-- RECORDS TO PROCESS follows --
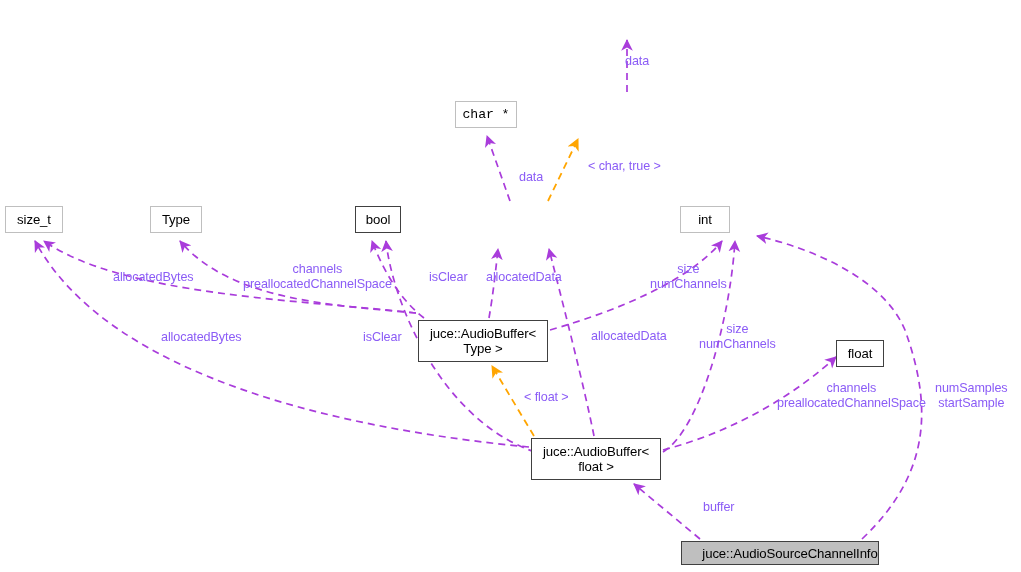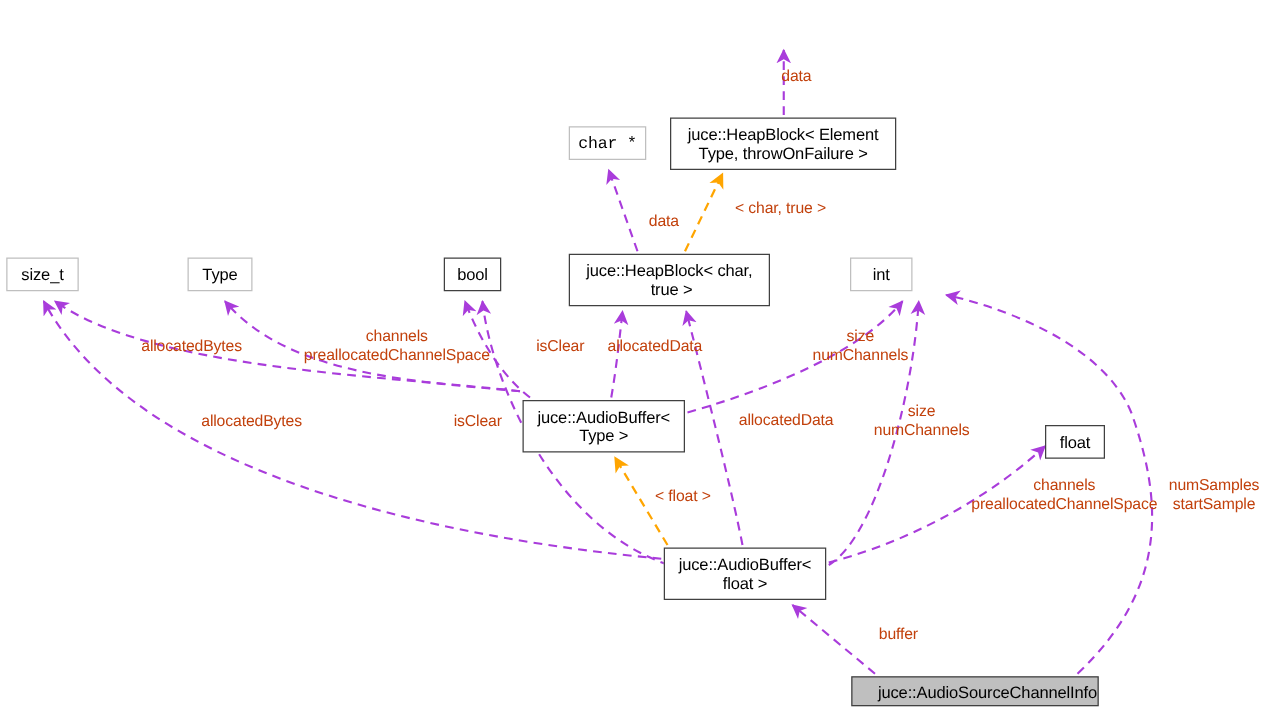--- a/index.html
+++ b/index.html
@@ -50,7 +50,7 @@
     position: absolute;
     font-size: 12.6px;
     line-height: 14.5px;
-    color: #c2410c;
+    color: #8b5cf6;
     white-space: pre;
     text-align: center;
     letter-spacing: -0.1px;

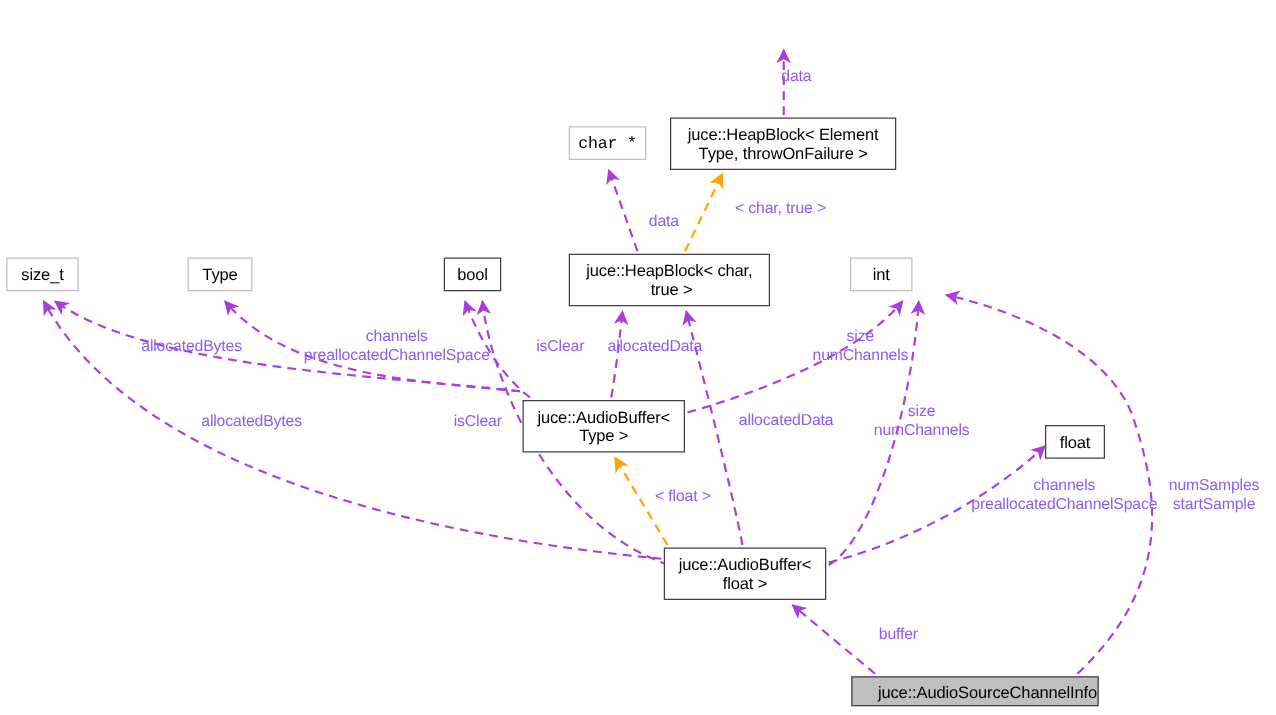--- a/index.html
+++ b/index.html
@@ -113,8 +113,6 @@
 
   <div class="node plain" style="left:455px; top:101px; width:62px; height:27px;font-family:Liberation Mono, monospace;">char *</div>
 
-  <div class="node used" style="left:536px; top:94px; width:181px; height:42px;">juce::HeapBlock&lt; Element
-Type, throwOnFailure &gt;</div>
 
   <div class="node plain" style="left:5px; top:206px; width:58px; height:27px;">size_t</div>
 

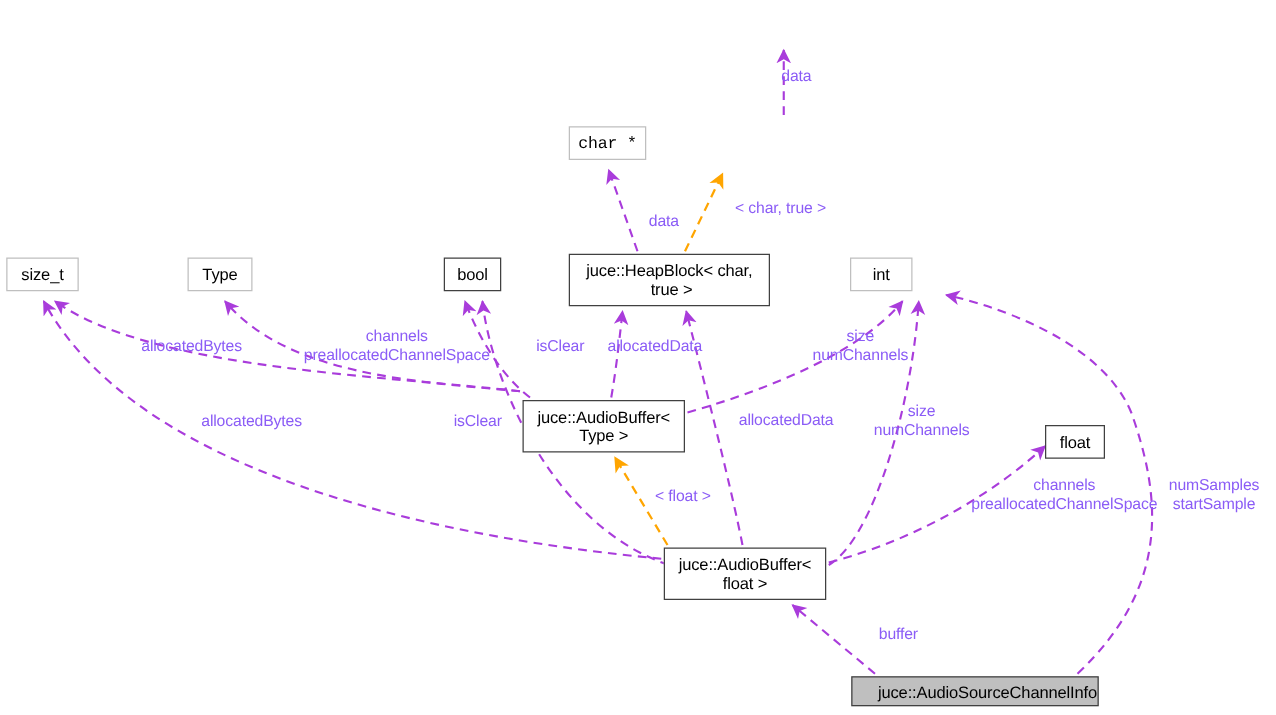--- a/index.html
+++ b/index.html
@@ -120,8 +120,6 @@
 
   <div class="node used" style="left:355px; top:206px; width:46px; height:27px;">bool</div>
 
-  <div class="node used" style="left:455px; top:203px; width:161px; height:42px;">juce::HeapBlock&lt; char,
- true &gt;</div>
 
   <div class="node plain" style="left:680px; top:206px; width:50px; height:27px;">int</div>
-- RECORDS TO PROCESS concluded --
PROBLEM —
With "juce" as the string to find, copy every line of the records that holds it.

ANSWER SECTION —
-  <div class="node used" style="left:536px; top:94px; width:181px; height:42px;">juce::HeapBlock&lt; Element
-  <div class="node used" style="left:455px; top:203px; width:161px; height:42px;">juce::HeapBlock&lt; char,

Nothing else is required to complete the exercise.